Work instructions:
Every line below that mentions the word "stop" should be copied out.

(Stored data)
--------

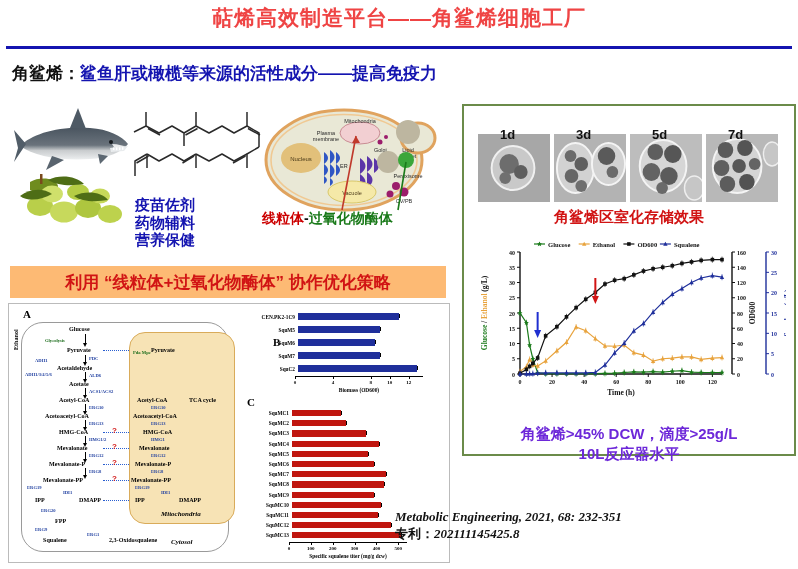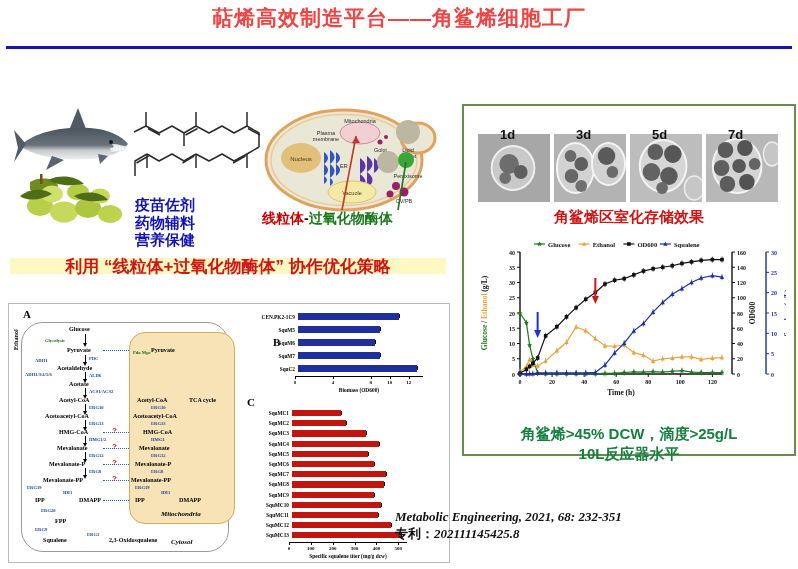--- a/index.html
+++ b/index.html
@@ -43,22 +43,22 @@
   .cell-wrap{position:absolute;left:256px;top:102px;width:182px;height:112px;}
   .organelle-note{
     position:absolute;left:262px;top:210px;font-size:14px;font-weight:bold;white-space:nowrap;
   }
   .organelle-note .a{color:#cc0000;}
   .organelle-note .b{color:#111;}
   .organelle-note .c{color:#1a7a1a;}
 
   
   .strategy{
-    position:absolute;left:10px;top:258px;width:436px;height:16px;
-    background:#fef9c3;display:flex;align-items:center;justify-content:center;
+    position:absolute;left:10px;top:266px;width:436px;height:32px;
+    background:#fdba74;display:flex;align-items:center;justify-content:center;
     color:#d11414;font-weight:bold;font-size:17px;white-space:nowrap;
   }
 
   
   .figure-block{position:absolute;left:8px;top:303px;width:440px;height:258px;
     border:1px solid #bbb;background:#fff;}
 
   
   .panelA{position:absolute;left:2px;top:2px;width:224px;height:252px;overflow:hidden;}
   .cytosol-shape{
@@ -110,39 +110,42 @@
   .tem-lab{position:absolute;top:6px;font-size:13px;font-weight:bold;color:#111;}
   .tem-caption{
     position:absolute;left:0;top:102px;width:330px;text-align:center;
     color:#d11414;font-weight:bold;font-size:15px;
   }
 
   .bigchart{position:absolute;left:10px;top:128px;width:312px;height:172px;}
 
   .resulttext{
     position:absolute;left:0;top:318px;width:330px;text-align:center;
-    color:#15803d;font-weight:bold;font-size:15px;line-height:1.3;
+    color:#6d28d9;font-weight:bold;font-size:15px;line-height:1.3;
   }
 
   
   .refs{
     position:absolute;left:395px;top:508px;width:400px;
     font-family:"Liberation Serif",serif;font-style:italic;font-weight:bold;
     font-size:13px;line-height:1.32;color:#111;
   }
   .refs .zh{font-style:normal;}
 </style>
 </head>
 <body>
 
 <div class="slide">
 
   <div class="title">萜烯高效制造平台——角鲨烯细胞工厂</div>
   <div class="title-rule"></div>
 
+  <div class="subtitle">
+    <span class="k">角鲨烯：</span><span class="v">鲨鱼肝或橄榄等来源的活性成分——提高免疫力</span>
+  </div>
 
   <div class="shark-wrap">
     <svg width="120" height="72" viewBox="0 0 120 72">
       <defs>
         <linearGradient id="sk" x1="0" y1="0" x2="0" y2="1">
           <stop offset="0%" stop-color="#4a5560"></stop>
             <stop offset="55%" stop-color="#6a737c"></stop>
           <stop offset="72%" stop-color="#c9ccce"></stop>
             <stop offset="100%" stop-color="#eceeef"></stop>
         </linearGradient>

--------

Solution:
           <stop offset="0%" stop-color="#4a5560"></stop>
             <stop offset="55%" stop-color="#6a737c"></stop>
           <stop offset="72%" stop-color="#c9ccce"></stop>
             <stop offset="100%" stop-color="#eceeef"></stop>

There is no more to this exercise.